YOUR GOAL:
Each entry that follows is to be copied exactly, minus any pictures.

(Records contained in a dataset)
********************

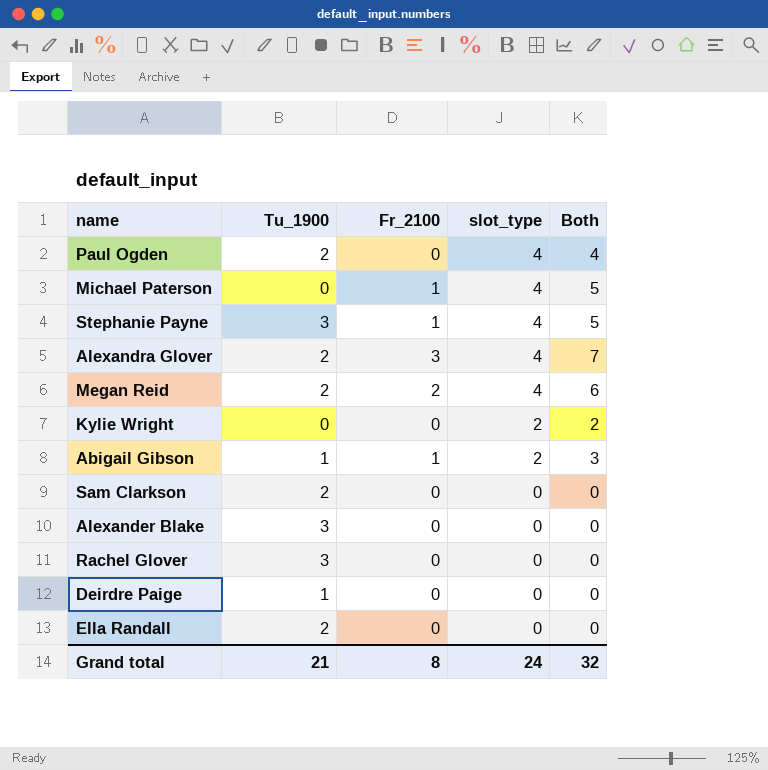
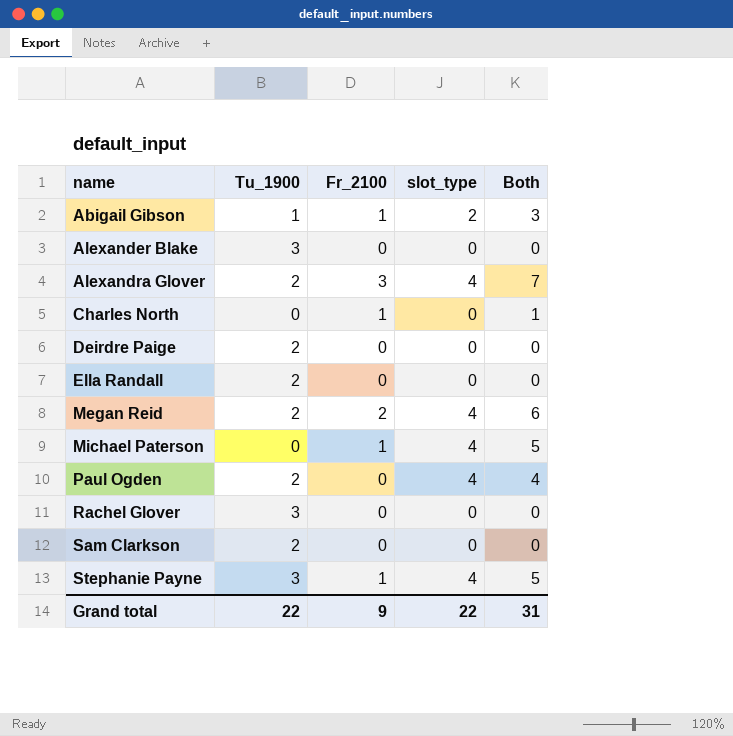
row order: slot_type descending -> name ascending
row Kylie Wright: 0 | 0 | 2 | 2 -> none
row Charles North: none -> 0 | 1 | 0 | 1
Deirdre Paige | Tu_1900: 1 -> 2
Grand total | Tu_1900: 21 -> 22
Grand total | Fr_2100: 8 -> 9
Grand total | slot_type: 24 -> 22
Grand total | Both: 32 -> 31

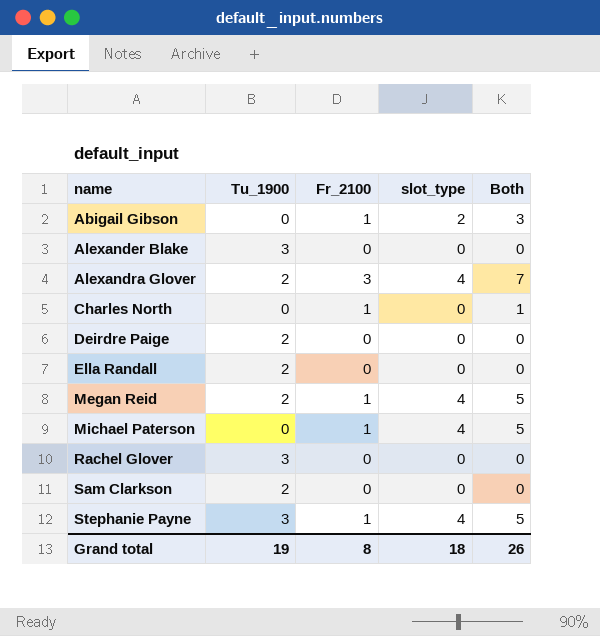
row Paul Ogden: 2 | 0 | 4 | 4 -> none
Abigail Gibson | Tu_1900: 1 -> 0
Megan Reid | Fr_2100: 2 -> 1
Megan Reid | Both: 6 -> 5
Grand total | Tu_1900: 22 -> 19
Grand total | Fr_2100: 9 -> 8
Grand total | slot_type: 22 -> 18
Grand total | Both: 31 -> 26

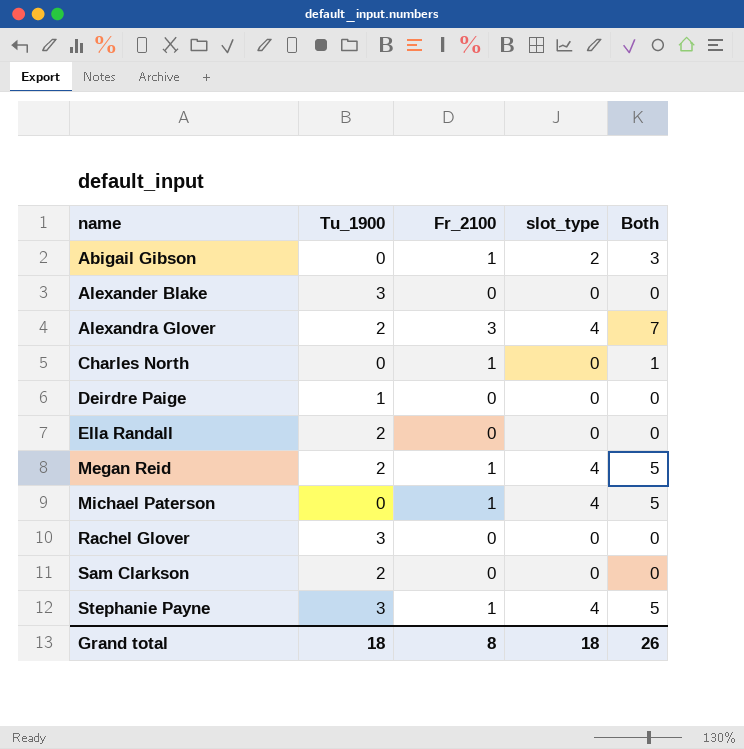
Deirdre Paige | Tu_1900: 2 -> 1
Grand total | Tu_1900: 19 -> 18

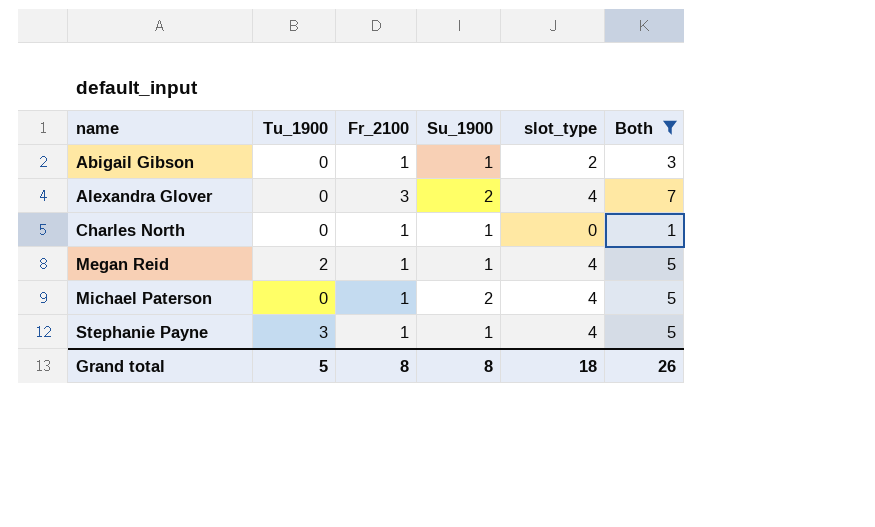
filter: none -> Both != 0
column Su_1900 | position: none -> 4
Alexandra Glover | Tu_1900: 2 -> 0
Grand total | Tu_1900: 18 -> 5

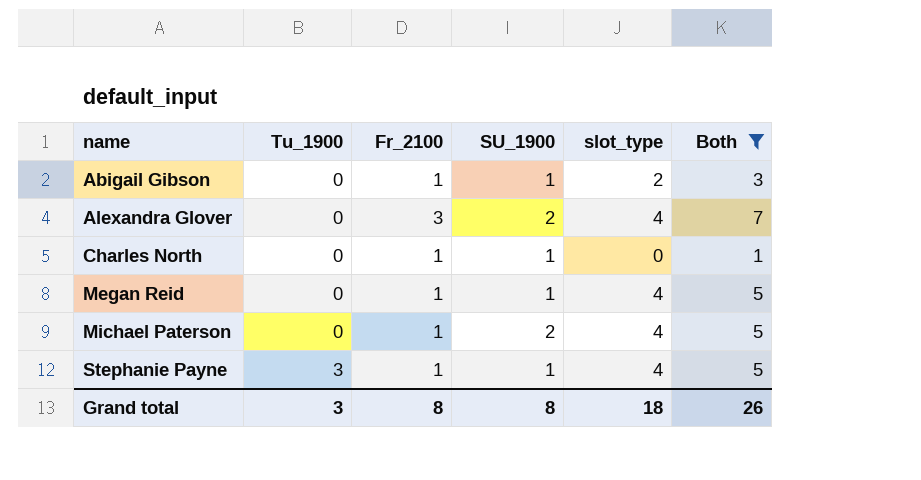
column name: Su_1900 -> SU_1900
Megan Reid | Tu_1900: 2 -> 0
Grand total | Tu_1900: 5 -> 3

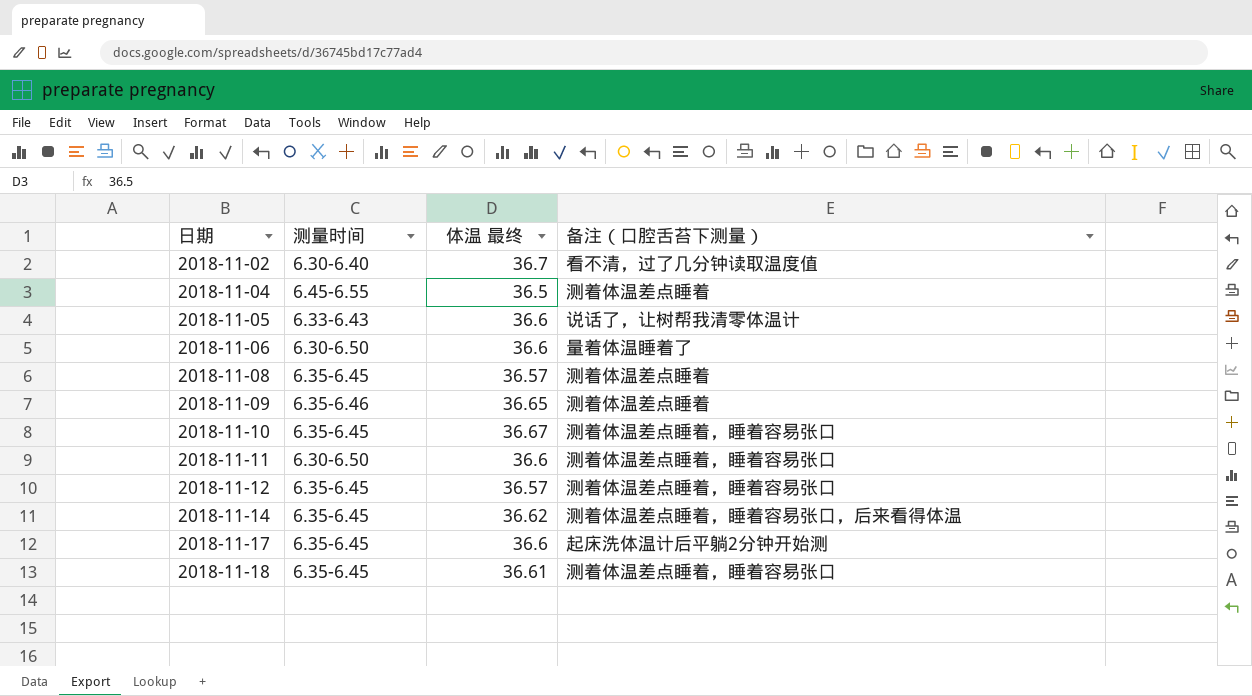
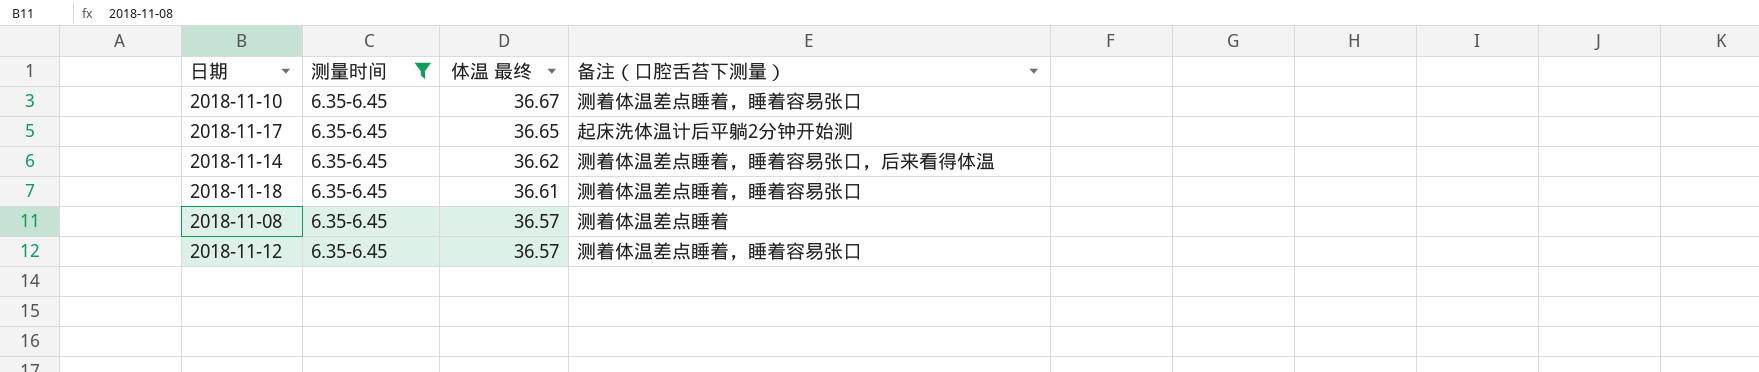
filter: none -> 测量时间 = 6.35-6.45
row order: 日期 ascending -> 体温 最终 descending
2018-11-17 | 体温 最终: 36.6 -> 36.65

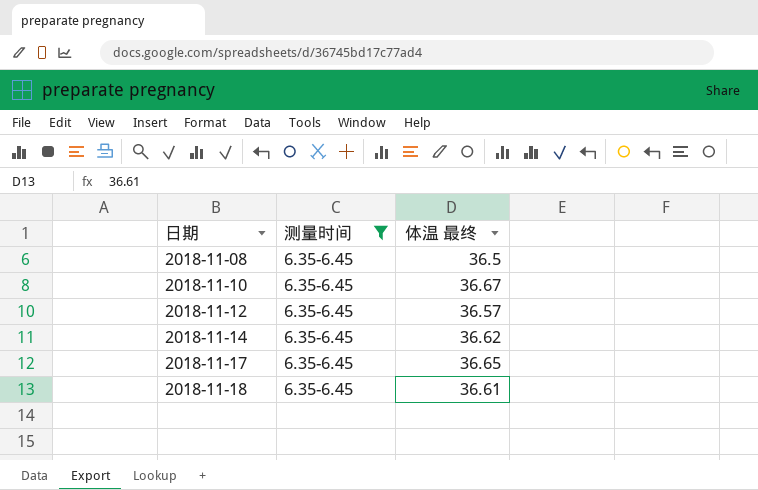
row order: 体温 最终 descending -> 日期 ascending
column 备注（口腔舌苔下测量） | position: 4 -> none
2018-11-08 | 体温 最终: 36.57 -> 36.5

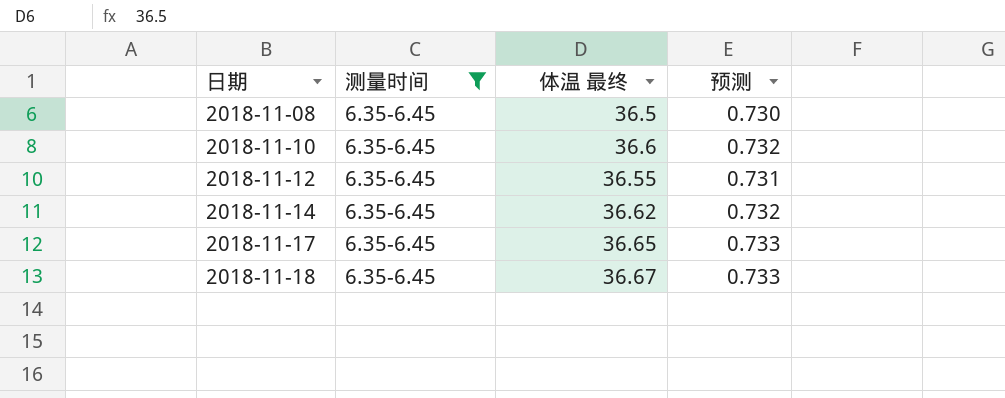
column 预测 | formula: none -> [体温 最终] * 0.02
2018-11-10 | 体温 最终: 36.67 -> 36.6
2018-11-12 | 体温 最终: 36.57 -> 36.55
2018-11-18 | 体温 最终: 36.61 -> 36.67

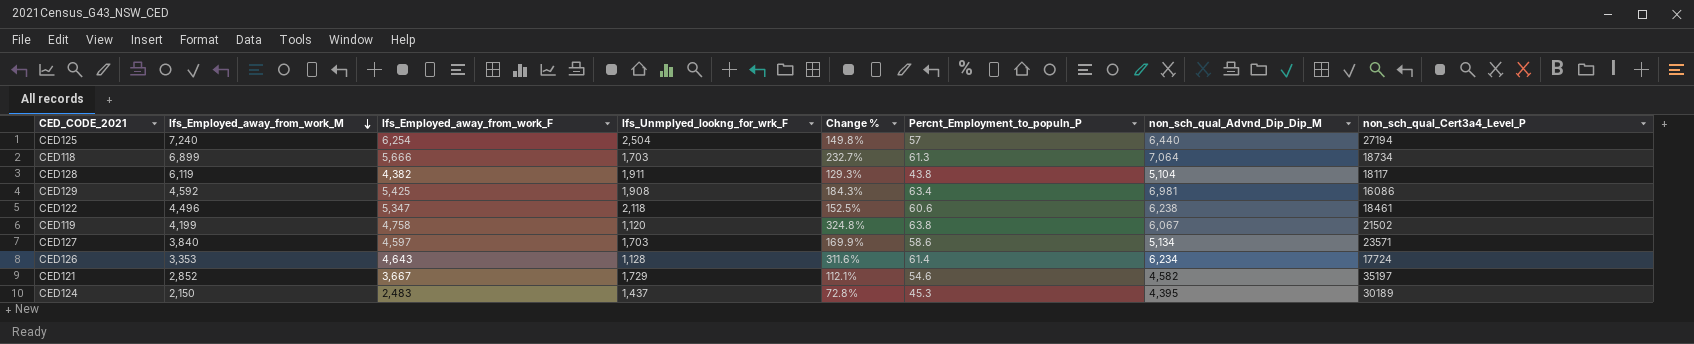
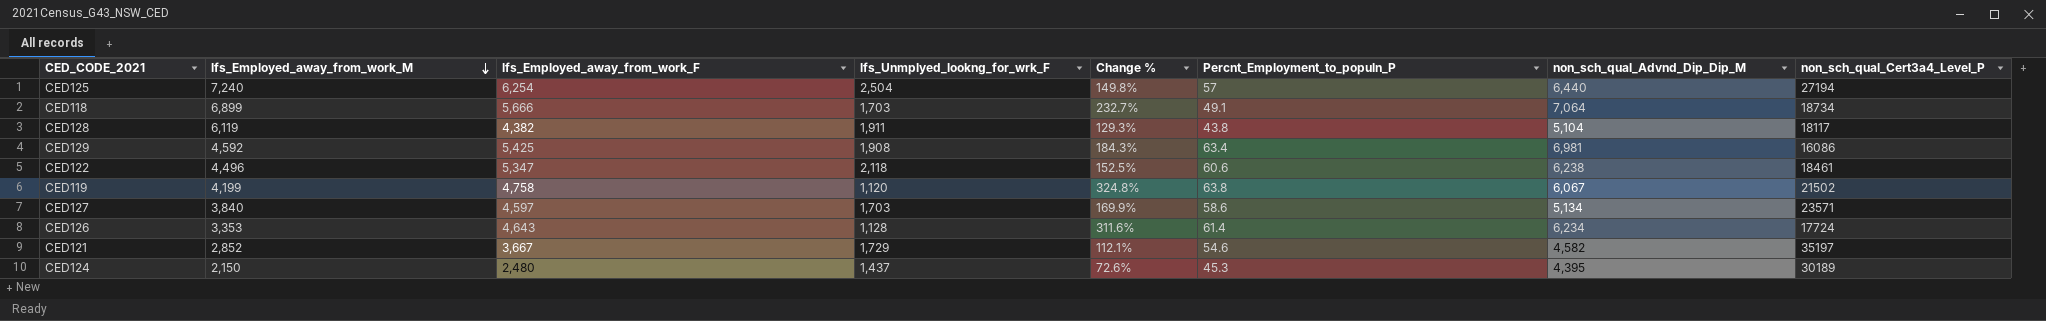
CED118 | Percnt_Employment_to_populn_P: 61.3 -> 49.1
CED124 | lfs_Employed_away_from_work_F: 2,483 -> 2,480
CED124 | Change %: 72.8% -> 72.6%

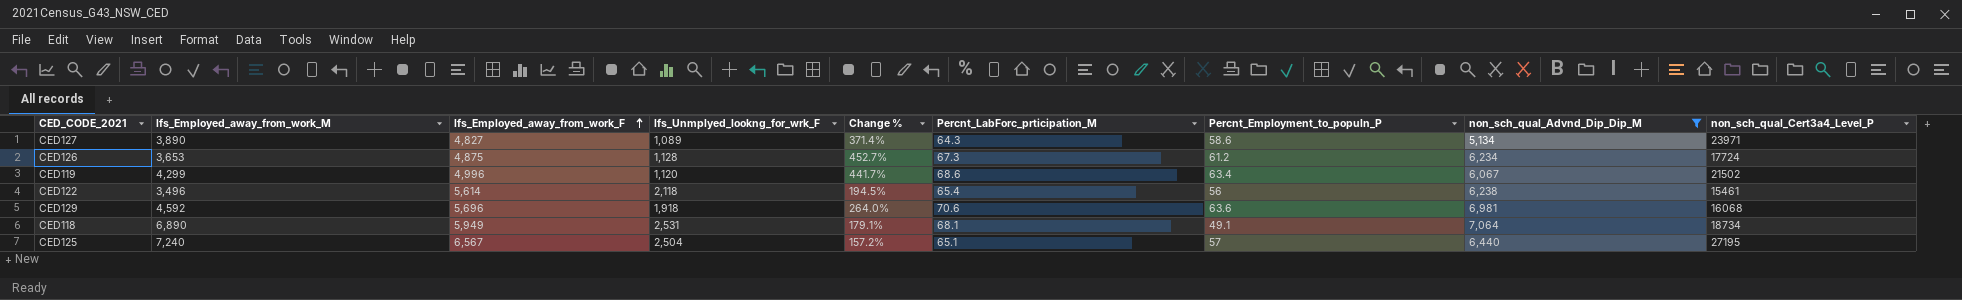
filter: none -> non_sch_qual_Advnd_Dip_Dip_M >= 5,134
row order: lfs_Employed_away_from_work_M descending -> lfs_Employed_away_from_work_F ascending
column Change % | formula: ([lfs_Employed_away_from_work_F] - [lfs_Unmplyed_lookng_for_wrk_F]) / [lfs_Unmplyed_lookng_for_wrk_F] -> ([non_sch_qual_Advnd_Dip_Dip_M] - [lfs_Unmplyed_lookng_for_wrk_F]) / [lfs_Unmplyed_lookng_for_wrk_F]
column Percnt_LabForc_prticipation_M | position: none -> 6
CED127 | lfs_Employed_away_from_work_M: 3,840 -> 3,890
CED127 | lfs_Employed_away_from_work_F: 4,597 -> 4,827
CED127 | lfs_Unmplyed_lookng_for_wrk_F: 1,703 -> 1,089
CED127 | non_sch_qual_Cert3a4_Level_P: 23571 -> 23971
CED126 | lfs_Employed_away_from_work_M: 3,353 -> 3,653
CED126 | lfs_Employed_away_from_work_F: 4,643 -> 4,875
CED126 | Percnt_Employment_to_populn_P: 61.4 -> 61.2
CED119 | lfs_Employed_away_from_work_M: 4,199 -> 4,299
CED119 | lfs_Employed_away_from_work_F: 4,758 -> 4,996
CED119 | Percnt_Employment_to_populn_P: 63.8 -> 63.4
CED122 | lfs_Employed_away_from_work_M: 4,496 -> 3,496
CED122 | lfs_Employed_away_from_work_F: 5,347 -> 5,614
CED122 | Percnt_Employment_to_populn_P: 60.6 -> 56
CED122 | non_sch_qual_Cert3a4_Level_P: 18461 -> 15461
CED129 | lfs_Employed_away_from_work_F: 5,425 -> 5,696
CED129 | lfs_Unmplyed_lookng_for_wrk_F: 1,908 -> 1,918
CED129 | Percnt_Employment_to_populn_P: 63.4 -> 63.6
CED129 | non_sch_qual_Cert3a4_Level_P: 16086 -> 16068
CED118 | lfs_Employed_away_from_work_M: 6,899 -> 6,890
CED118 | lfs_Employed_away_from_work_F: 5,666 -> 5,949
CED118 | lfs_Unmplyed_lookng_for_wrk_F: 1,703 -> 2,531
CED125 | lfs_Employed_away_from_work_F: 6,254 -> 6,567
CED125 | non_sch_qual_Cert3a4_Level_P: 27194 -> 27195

********************

OUTPUT FOR THIS TASK:
row order: slot_type descending -> name ascending
row Kylie Wright: 0 | 0 | 2 | 2 -> none
row Charles North: none -> 0 | 1 | 0 | 1
Deirdre Paige | Tu_1900: 1 -> 2
Grand total | Tu_1900: 21 -> 22
Grand total | Fr_2100: 8 -> 9
Grand total | slot_type: 24 -> 22
Grand total | Both: 32 -> 31

row Paul Ogden: 2 | 0 | 4 | 4 -> none
Abigail Gibson | Tu_1900: 1 -> 0
Megan Reid | Fr_2100: 2 -> 1
Megan Reid | Both: 6 -> 5
Grand total | Tu_1900: 22 -> 19
Grand total | Fr_2100: 9 -> 8
Grand total | slot_type: 22 -> 18
Grand total | Both: 31 -> 26

Deirdre Paige | Tu_1900: 2 -> 1
Grand total | Tu_1900: 19 -> 18

filter: none -> Both != 0
column Su_1900 | position: none -> 4
Alexandra Glover | Tu_1900: 2 -> 0
Grand total | Tu_1900: 18 -> 5

column name: Su_1900 -> SU_1900
Megan Reid | Tu_1900: 2 -> 0
Grand total | Tu_1900: 5 -> 3

filter: none -> 测量时间 = 6.35-6.45
row order: 日期 ascending -> 体温 最终 descending
2018-11-17 | 体温 最终: 36.6 -> 36.65

row order: 体温 最终 descending -> 日期 ascending
column 备注（口腔舌苔下测量） | position: 4 -> none
2018-11-08 | 体温 最终: 36.57 -> 36.5

column 预测 | formula: none -> [体温 最终] * 0.02
2018-11-10 | 体温 最终: 36.67 -> 36.6
2018-11-12 | 体温 最终: 36.57 -> 36.55
2018-11-18 | 体温 最终: 36.61 -> 36.67

CED118 | Percnt_Employment_to_populn_P: 61.3 -> 49.1
CED124 | lfs_Employed_away_from_work_F: 2,483 -> 2,480
CED124 | Change %: 72.8% -> 72.6%

filter: none -> non_sch_qual_Advnd_Dip_Dip_M >= 5,134
row order: lfs_Employed_away_from_work_M descending -> lfs_Employed_away_from_work_F ascending
column Change % | formula: ([lfs_Employed_away_from_work_F] - [lfs_Unmplyed_lookng_for_wrk_F]) / [lfs_Unmplyed_lookng_for_wrk_F] -> ([non_sch_qual_Advnd_Dip_Dip_M] - [lfs_Unmplyed_lookng_for_wrk_F]) / [lfs_Unmplyed_lookng_for_wrk_F]
column Percnt_LabForc_prticipation_M | position: none -> 6
CED127 | lfs_Employed_away_from_work_M: 3,840 -> 3,890
CED127 | lfs_Employed_away_from_work_F: 4,597 -> 4,827
CED127 | lfs_Unmplyed_lookng_for_wrk_F: 1,703 -> 1,089
CED127 | non_sch_qual_Cert3a4_Level_P: 23571 -> 23971
CED126 | lfs_Employed_away_from_work_M: 3,353 -> 3,653
CED126 | lfs_Employed_away_from_work_F: 4,643 -> 4,875
CED126 | Percnt_Employment_to_populn_P: 61.4 -> 61.2
CED119 | lfs_Employed_away_from_work_M: 4,199 -> 4,299
CED119 | lfs_Employed_away_from_work_F: 4,758 -> 4,996
CED119 | Percnt_Employment_to_populn_P: 63.8 -> 63.4
CED122 | lfs_Employed_away_from_work_M: 4,496 -> 3,496
CED122 | lfs_Employed_away_from_work_F: 5,347 -> 5,614
CED122 | Percnt_Employment_to_populn_P: 60.6 -> 56
CED122 | non_sch_qual_Cert3a4_Level_P: 18461 -> 15461
CED129 | lfs_Employed_away_from_work_F: 5,425 -> 5,696
CED129 | lfs_Unmplyed_lookng_for_wrk_F: 1,908 -> 1,918
CED129 | Percnt_Employment_to_populn_P: 63.4 -> 63.6
CED129 | non_sch_qual_Cert3a4_Level_P: 16086 -> 16068
CED118 | lfs_Employed_away_from_work_M: 6,899 -> 6,890
CED118 | lfs_Employed_away_from_work_F: 5,666 -> 5,949
CED118 | lfs_Unmplyed_lookng_for_wrk_F: 1,703 -> 2,531
CED125 | lfs_Employed_away_from_work_F: 6,254 -> 6,567
CED125 | non_sch_qual_Cert3a4_Level_P: 27194 -> 27195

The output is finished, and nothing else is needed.